> _WHAT IS BEING ASKED_: Transcribe every entry that follows, word for word, and omit the images.
BEGIN EXTRACTED INFORMATION
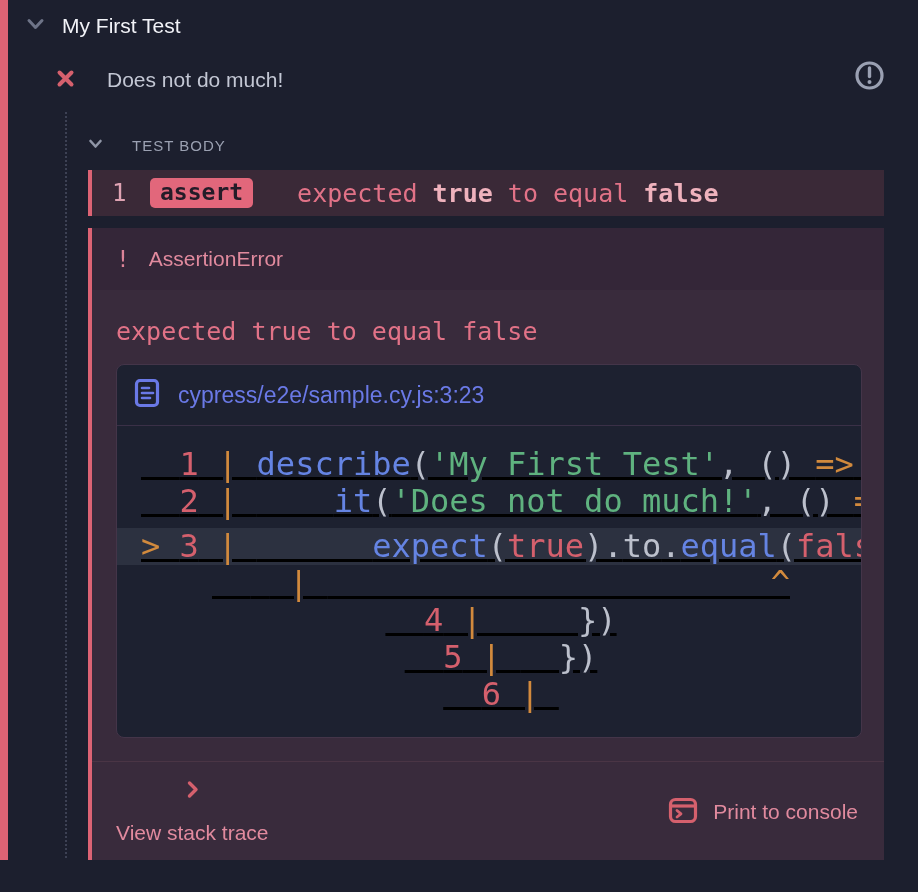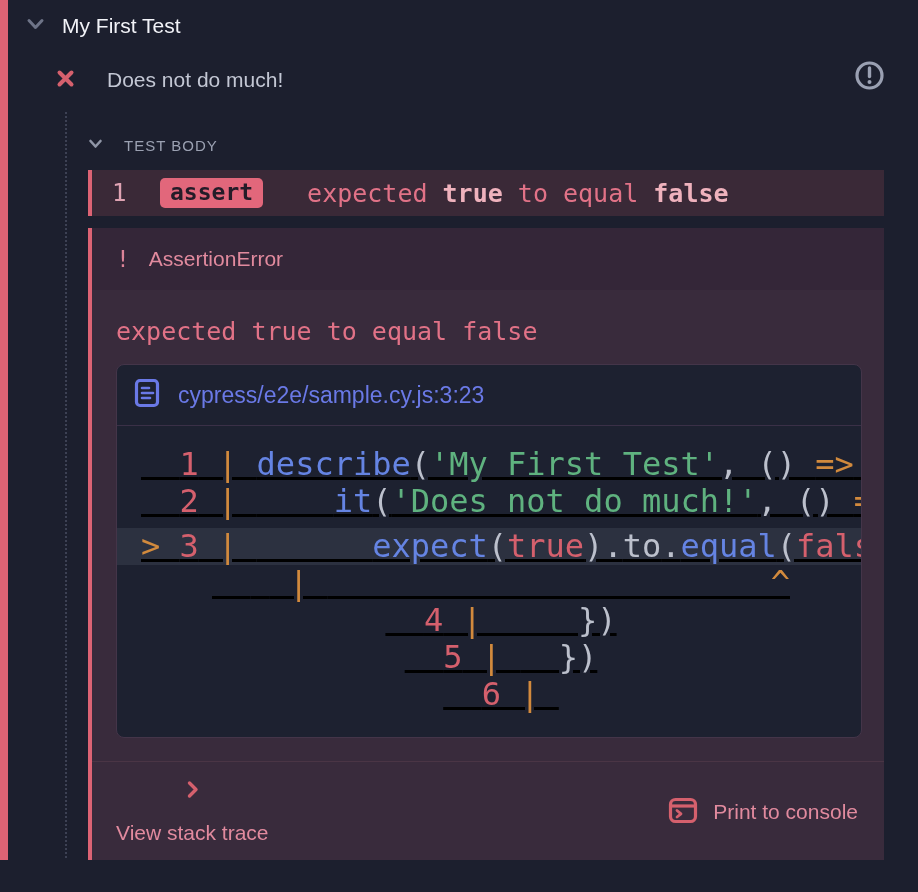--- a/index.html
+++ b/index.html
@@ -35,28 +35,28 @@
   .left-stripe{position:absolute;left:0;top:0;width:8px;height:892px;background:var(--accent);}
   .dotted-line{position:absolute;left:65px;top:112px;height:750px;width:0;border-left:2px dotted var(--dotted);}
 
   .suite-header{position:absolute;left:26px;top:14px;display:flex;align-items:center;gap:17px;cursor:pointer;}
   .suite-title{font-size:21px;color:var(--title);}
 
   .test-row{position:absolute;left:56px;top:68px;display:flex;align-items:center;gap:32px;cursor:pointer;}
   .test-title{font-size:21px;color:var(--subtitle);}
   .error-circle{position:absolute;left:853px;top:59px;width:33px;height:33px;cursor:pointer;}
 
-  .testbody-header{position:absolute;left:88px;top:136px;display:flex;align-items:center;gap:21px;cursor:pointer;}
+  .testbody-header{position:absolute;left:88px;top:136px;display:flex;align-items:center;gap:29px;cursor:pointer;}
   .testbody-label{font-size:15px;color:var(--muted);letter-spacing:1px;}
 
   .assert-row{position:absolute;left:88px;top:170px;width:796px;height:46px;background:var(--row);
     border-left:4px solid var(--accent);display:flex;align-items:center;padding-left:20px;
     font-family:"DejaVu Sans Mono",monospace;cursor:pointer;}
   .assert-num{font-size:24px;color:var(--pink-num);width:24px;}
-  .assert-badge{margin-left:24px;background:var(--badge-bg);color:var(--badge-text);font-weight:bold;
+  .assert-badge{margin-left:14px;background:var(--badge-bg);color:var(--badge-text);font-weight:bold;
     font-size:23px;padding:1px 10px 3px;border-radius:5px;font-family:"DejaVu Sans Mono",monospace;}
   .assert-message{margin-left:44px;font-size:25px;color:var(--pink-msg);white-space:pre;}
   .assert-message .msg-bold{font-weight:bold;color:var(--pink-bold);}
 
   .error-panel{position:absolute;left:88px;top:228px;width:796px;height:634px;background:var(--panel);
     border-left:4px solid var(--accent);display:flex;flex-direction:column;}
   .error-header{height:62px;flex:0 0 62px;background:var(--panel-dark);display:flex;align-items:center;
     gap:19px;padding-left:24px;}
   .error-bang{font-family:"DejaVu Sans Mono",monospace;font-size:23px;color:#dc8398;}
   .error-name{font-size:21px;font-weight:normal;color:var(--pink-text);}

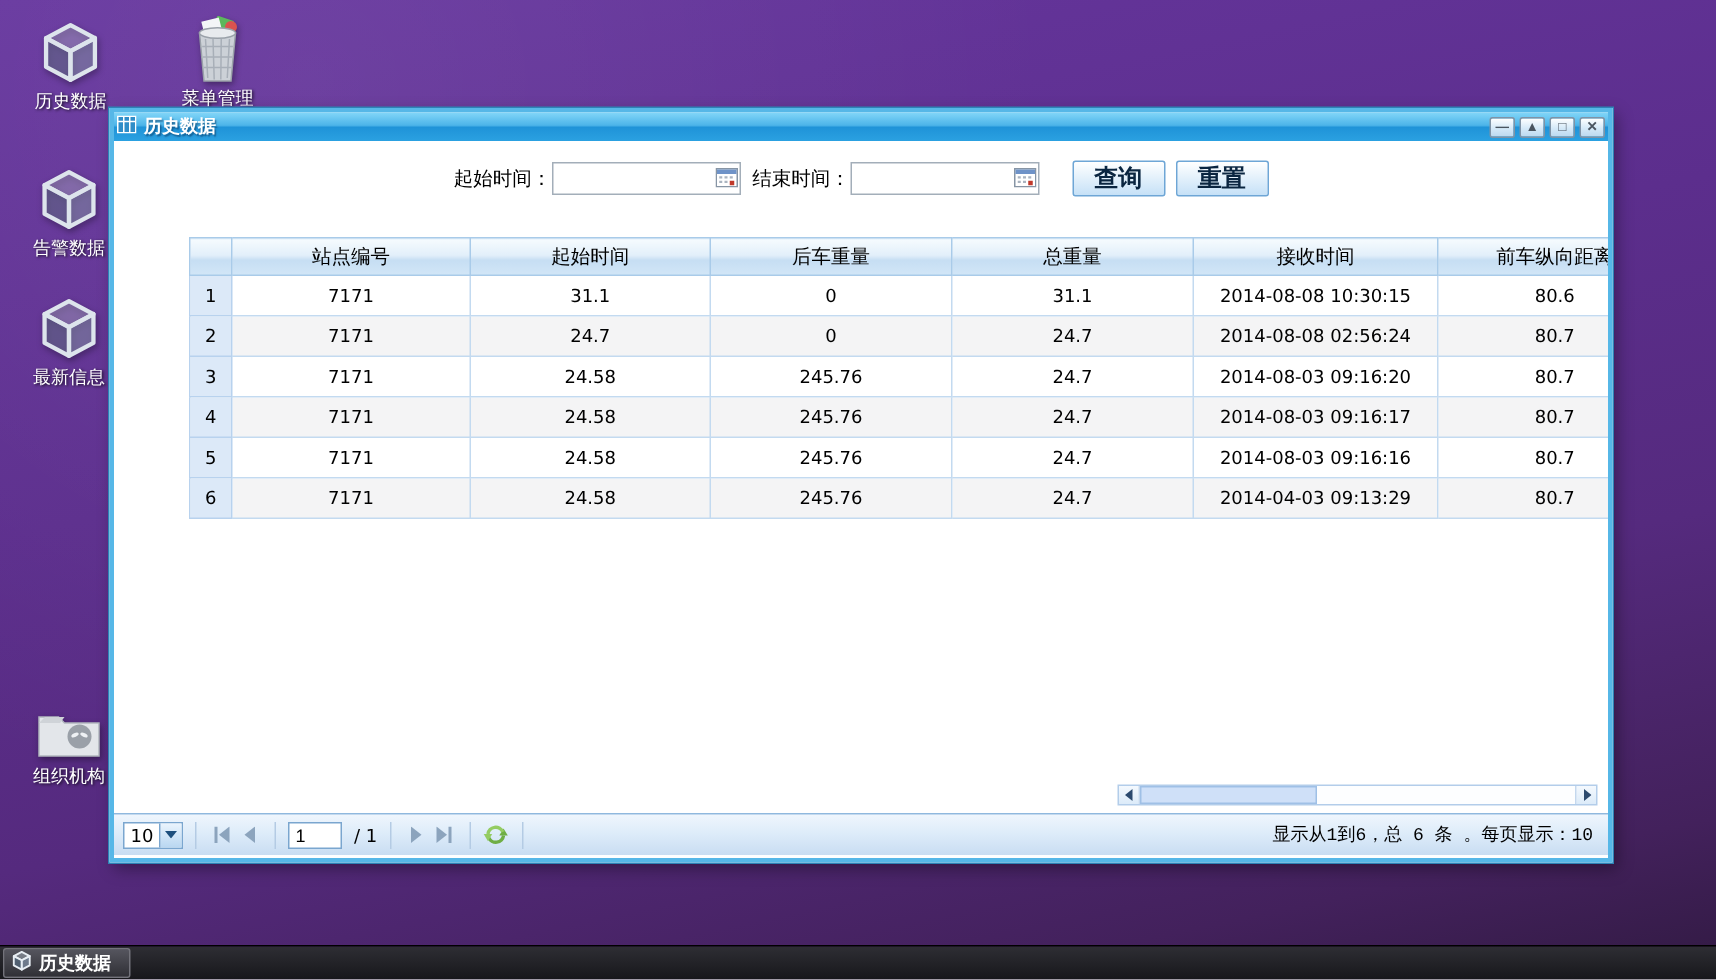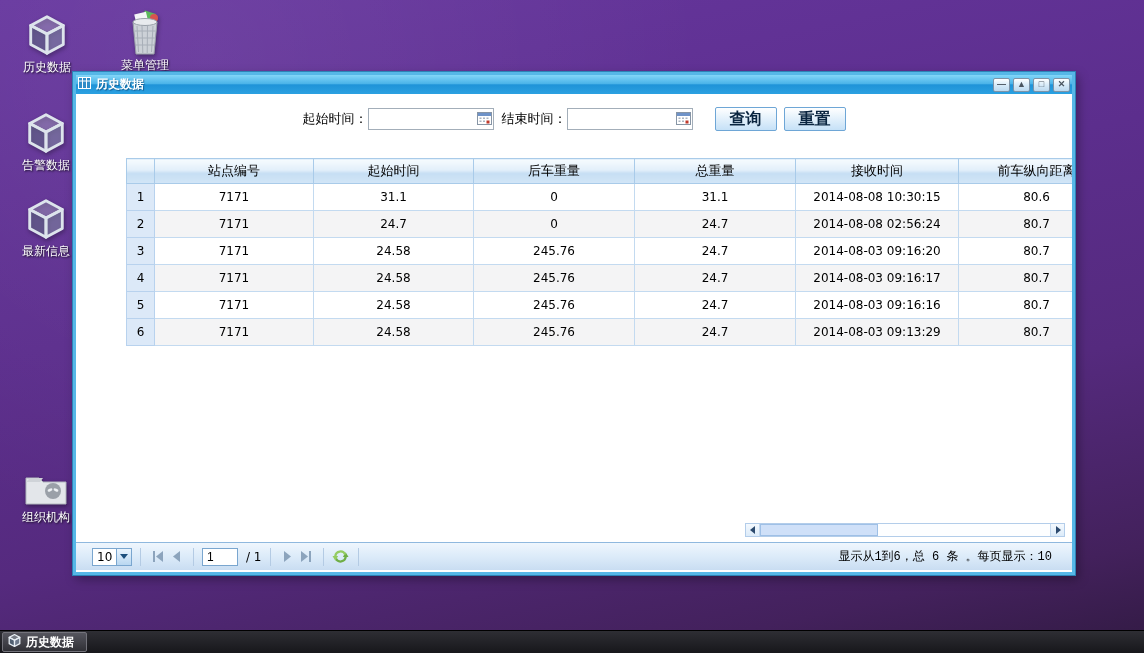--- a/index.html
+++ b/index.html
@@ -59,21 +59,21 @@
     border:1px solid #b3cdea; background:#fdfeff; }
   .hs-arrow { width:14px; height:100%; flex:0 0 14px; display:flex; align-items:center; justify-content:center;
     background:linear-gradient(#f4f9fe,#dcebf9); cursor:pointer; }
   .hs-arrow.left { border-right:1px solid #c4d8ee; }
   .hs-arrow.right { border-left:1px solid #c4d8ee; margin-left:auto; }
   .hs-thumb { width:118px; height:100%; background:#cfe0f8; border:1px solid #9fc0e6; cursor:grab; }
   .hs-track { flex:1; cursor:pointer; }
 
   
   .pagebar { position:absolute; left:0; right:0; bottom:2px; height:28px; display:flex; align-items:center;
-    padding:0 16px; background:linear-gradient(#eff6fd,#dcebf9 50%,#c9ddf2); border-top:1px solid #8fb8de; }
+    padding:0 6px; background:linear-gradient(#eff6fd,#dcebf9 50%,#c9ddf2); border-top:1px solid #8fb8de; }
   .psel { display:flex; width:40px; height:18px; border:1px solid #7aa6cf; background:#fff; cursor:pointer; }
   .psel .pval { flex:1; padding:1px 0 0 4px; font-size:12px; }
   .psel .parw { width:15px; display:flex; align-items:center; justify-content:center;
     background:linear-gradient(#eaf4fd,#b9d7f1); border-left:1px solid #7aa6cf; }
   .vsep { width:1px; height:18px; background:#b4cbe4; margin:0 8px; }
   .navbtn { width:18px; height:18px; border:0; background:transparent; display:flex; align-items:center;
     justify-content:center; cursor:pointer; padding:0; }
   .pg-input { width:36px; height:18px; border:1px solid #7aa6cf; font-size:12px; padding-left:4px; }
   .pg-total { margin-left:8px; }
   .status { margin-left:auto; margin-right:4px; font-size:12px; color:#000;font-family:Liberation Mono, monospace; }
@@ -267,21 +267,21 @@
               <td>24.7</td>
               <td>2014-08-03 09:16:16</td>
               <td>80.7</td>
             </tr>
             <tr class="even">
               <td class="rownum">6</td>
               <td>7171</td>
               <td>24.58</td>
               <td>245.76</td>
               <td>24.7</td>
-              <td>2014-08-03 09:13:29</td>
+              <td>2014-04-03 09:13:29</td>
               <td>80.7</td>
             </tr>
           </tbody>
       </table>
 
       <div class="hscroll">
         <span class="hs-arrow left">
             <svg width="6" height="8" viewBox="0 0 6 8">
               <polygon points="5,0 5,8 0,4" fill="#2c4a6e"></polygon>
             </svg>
END EXTRACTED INFORMATION
> _TASK RESPONSE_:
--- a/index.html
+++ b/index.html
@@ -35,28 +35,28 @@
   .left-stripe{position:absolute;left:0;top:0;width:8px;height:892px;background:var(--accent);}
   .dotted-line{position:absolute;left:65px;top:112px;height:750px;width:0;border-left:2px dotted var(--dotted);}
 
   .suite-header{position:absolute;left:26px;top:14px;display:flex;align-items:center;gap:17px;cursor:pointer;}
   .suite-title{font-size:21px;color:var(--title);}
 
   .test-row{position:absolute;left:56px;top:68px;display:flex;align-items:center;gap:32px;cursor:pointer;}
   .test-title{font-size:21px;color:var(--subtitle);}
   .error-circle{position:absolute;left:853px;top:59px;width:33px;height:33px;cursor:pointer;}
 
-  .testbody-header{position:absolute;left:88px;top:136px;display:flex;align-items:center;gap:21px;cursor:pointer;}
+  .testbody-header{position:absolute;left:88px;top:136px;display:flex;align-items:center;gap:29px;cursor:pointer;}
   .testbody-label{font-size:15px;color:var(--muted);letter-spacing:1px;}
 
   .assert-row{position:absolute;left:88px;top:170px;width:796px;height:46px;background:var(--row);
     border-left:4px solid var(--accent);display:flex;align-items:center;padding-left:20px;
     font-family:"DejaVu Sans Mono",monospace;cursor:pointer;}
   .assert-num{font-size:24px;color:var(--pink-num);width:24px;}
-  .assert-badge{margin-left:24px;background:var(--badge-bg);color:var(--badge-text);font-weight:bold;
+  .assert-badge{margin-left:14px;background:var(--badge-bg);color:var(--badge-text);font-weight:bold;
     font-size:23px;padding:1px 10px 3px;border-radius:5px;font-family:"DejaVu Sans Mono",monospace;}
   .assert-message{margin-left:44px;font-size:25px;color:var(--pink-msg);white-space:pre;}
   .assert-message .msg-bold{font-weight:bold;color:var(--pink-bold);}
 
   .error-panel{position:absolute;left:88px;top:228px;width:796px;height:634px;background:var(--panel);
     border-left:4px solid var(--accent);display:flex;flex-direction:column;}
   .error-header{height:62px;flex:0 0 62px;background:var(--panel-dark);display:flex;align-items:center;
     gap:19px;padding-left:24px;}
   .error-bang{font-family:"DejaVu Sans Mono",monospace;font-size:23px;color:#dc8398;}
   .error-name{font-size:21px;font-weight:normal;color:var(--pink-text);}

--- a/index.html
+++ b/index.html
@@ -59,21 +59,21 @@
     border:1px solid #b3cdea; background:#fdfeff; }
   .hs-arrow { width:14px; height:100%; flex:0 0 14px; display:flex; align-items:center; justify-content:center;
     background:linear-gradient(#f4f9fe,#dcebf9); cursor:pointer; }
   .hs-arrow.left { border-right:1px solid #c4d8ee; }
   .hs-arrow.right { border-left:1px solid #c4d8ee; margin-left:auto; }
   .hs-thumb { width:118px; height:100%; background:#cfe0f8; border:1px solid #9fc0e6; cursor:grab; }
   .hs-track { flex:1; cursor:pointer; }
 
   
   .pagebar { position:absolute; left:0; right:0; bottom:2px; height:28px; display:flex; align-items:center;
-    padding:0 16px; background:linear-gradient(#eff6fd,#dcebf9 50%,#c9ddf2); border-top:1px solid #8fb8de; }
+    padding:0 6px; background:linear-gradient(#eff6fd,#dcebf9 50%,#c9ddf2); border-top:1px solid #8fb8de; }
   .psel { display:flex; width:40px; height:18px; border:1px solid #7aa6cf; background:#fff; cursor:pointer; }
   .psel .pval { flex:1; padding:1px 0 0 4px; font-size:12px; }
   .psel .parw { width:15px; display:flex; align-items:center; justify-content:center;
     background:linear-gradient(#eaf4fd,#b9d7f1); border-left:1px solid #7aa6cf; }
   .vsep { width:1px; height:18px; background:#b4cbe4; margin:0 8px; }
   .navbtn { width:18px; height:18px; border:0; background:transparent; display:flex; align-items:center;
     justify-content:center; cursor:pointer; padding:0; }
   .pg-input { width:36px; height:18px; border:1px solid #7aa6cf; font-size:12px; padding-left:4px; }
   .pg-total { margin-left:8px; }
   .status { margin-left:auto; margin-right:4px; font-size:12px; color:#000;font-family:Liberation Mono, monospace; }
@@ -267,21 +267,21 @@
               <td>24.7</td>
               <td>2014-08-03 09:16:16</td>
               <td>80.7</td>
             </tr>
             <tr class="even">
               <td class="rownum">6</td>
               <td>7171</td>
               <td>24.58</td>
               <td>245.76</td>
               <td>24.7</td>
-              <td>2014-08-03 09:13:29</td>
+              <td>2014-04-03 09:13:29</td>
               <td>80.7</td>
             </tr>
           </tbody>
       </table>
 
       <div class="hscroll">
         <span class="hs-arrow left">
             <svg width="6" height="8" viewBox="0 0 6 8">
               <polygon points="5,0 5,8 0,4" fill="#2c4a6e"></polygon>
             </svg>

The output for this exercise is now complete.